=== Available records ===

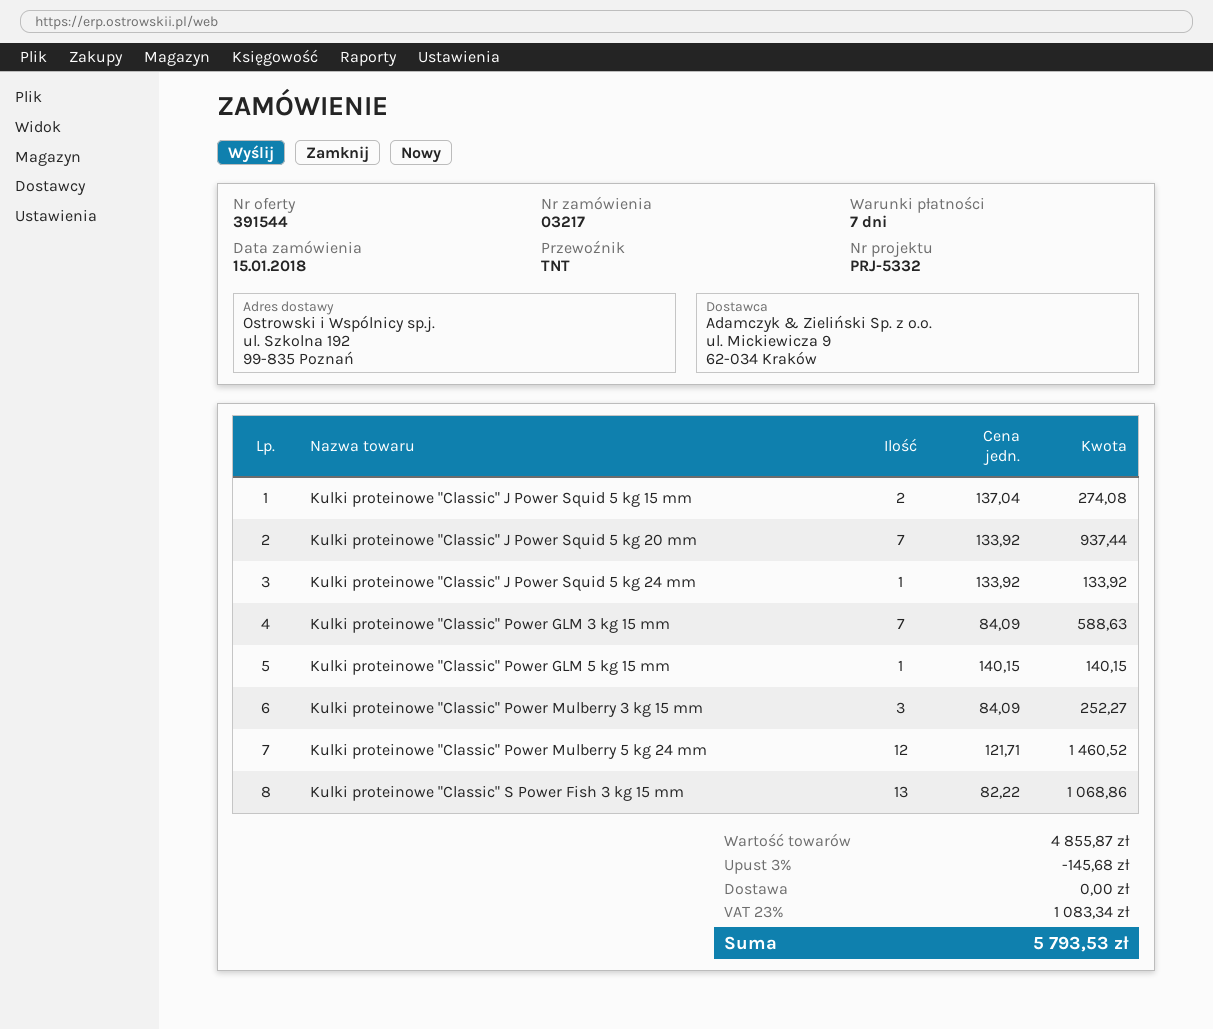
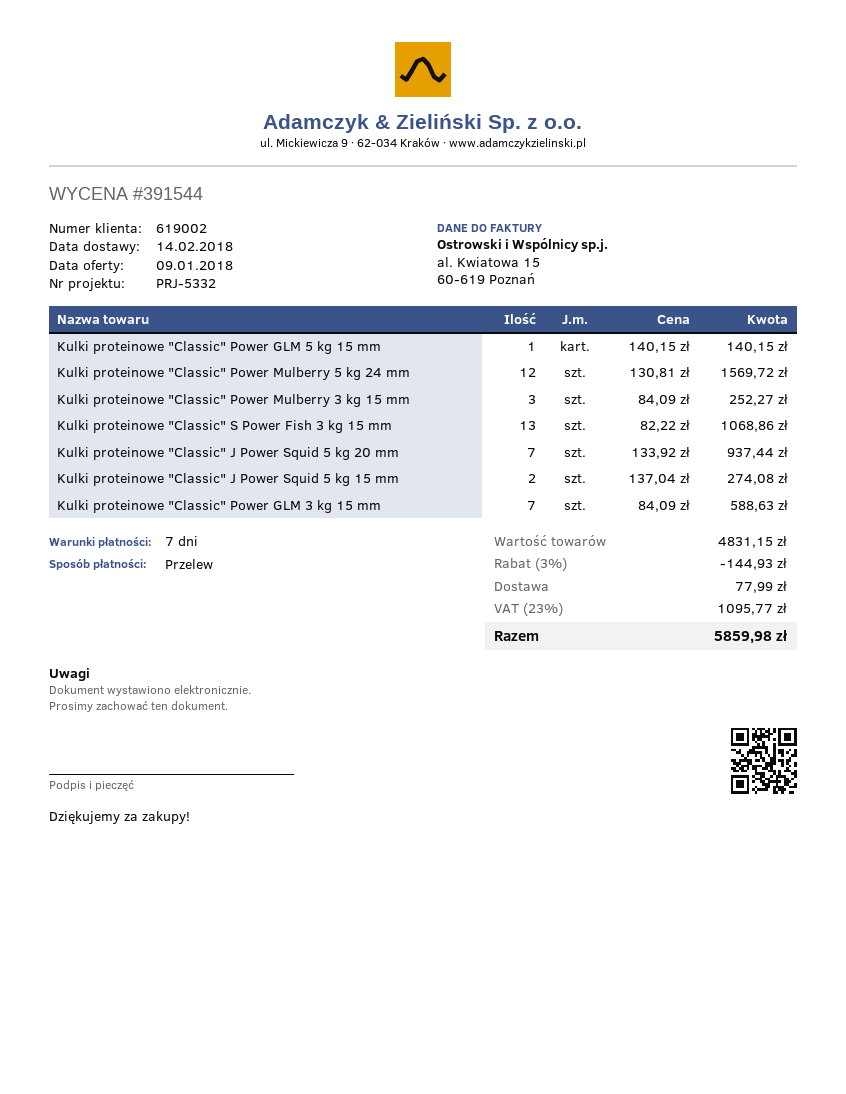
Kulki proteinowe "Classic" J Power Squid 5 kg 24 mm: 1 x 133.92 = 133.92 -> none
Kulki proteinowe "Classic" Power Mulberry 5 kg 24 mm: 12 x 121.71 = 1460.52 -> 12 x 130.81 = 1569.72
subtotal: 4855.87 -> 4831.15
discount: 3% = 145.68 -> 3% = 144.93
shipping: 0.00 -> 77.99
tax: 23% = 1083.34 -> 23% = 1095.77
total: 5793.53 -> 5859.98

===

**What is required**.
Write out the material above precisely, leaving each picture behind.

**Response**.
Kulki proteinowe "Classic" J Power Squid 5 kg 24 mm: 1 x 133.92 = 133.92 -> none
Kulki proteinowe "Classic" Power Mulberry 5 kg 24 mm: 12 x 121.71 = 1460.52 -> 12 x 130.81 = 1569.72
subtotal: 4855.87 -> 4831.15
discount: 3% = 145.68 -> 3% = 144.93
shipping: 0.00 -> 77.99
tax: 23% = 1083.34 -> 23% = 1095.77
total: 5793.53 -> 5859.98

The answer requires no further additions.